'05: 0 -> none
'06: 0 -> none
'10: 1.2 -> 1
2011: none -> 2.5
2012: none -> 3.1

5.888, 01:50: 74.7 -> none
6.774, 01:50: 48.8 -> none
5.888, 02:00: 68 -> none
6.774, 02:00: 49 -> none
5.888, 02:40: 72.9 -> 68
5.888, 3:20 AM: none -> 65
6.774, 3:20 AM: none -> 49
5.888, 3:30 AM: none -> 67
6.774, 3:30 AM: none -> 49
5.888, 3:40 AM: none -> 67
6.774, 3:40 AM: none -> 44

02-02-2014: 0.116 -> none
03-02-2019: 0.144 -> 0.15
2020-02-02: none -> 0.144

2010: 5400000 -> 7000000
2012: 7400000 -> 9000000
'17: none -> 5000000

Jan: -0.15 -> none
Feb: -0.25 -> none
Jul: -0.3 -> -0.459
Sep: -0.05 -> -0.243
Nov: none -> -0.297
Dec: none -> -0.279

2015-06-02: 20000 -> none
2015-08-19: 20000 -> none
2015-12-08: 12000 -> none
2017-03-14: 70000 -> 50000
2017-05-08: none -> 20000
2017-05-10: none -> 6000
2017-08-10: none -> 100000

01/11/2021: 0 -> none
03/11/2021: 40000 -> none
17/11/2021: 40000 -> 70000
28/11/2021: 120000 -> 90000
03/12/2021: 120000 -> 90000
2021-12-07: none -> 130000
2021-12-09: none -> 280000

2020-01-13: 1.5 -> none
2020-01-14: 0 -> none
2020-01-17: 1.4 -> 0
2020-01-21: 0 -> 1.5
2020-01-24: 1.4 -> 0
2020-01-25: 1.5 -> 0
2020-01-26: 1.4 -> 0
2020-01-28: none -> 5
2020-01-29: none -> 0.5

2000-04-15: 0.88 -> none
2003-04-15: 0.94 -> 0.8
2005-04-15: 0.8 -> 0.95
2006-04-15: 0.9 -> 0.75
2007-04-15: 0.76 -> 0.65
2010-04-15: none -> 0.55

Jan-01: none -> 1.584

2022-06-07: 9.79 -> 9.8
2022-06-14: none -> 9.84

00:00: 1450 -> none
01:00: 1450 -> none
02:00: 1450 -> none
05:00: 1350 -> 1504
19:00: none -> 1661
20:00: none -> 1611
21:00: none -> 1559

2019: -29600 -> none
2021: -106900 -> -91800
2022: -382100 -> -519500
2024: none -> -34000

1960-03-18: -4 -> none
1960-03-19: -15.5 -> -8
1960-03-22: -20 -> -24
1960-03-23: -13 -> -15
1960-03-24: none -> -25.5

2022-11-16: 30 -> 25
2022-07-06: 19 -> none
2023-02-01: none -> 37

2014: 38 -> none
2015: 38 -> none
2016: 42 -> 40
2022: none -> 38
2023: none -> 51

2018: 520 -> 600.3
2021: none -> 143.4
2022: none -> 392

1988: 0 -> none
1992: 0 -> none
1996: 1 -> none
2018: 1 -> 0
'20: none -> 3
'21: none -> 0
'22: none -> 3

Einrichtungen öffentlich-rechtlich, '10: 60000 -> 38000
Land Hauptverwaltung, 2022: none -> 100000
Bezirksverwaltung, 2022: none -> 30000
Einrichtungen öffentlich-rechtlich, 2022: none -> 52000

■ **What to work on**
Go through the records above, find every line with the word "Einrichtungen", and list those lines.

■ **Answer to the problem**
Einrichtungen öffentlich-rechtlich, '10: 60000 -> 38000
Einrichtungen öffentlich-rechtlich, 2022: none -> 52000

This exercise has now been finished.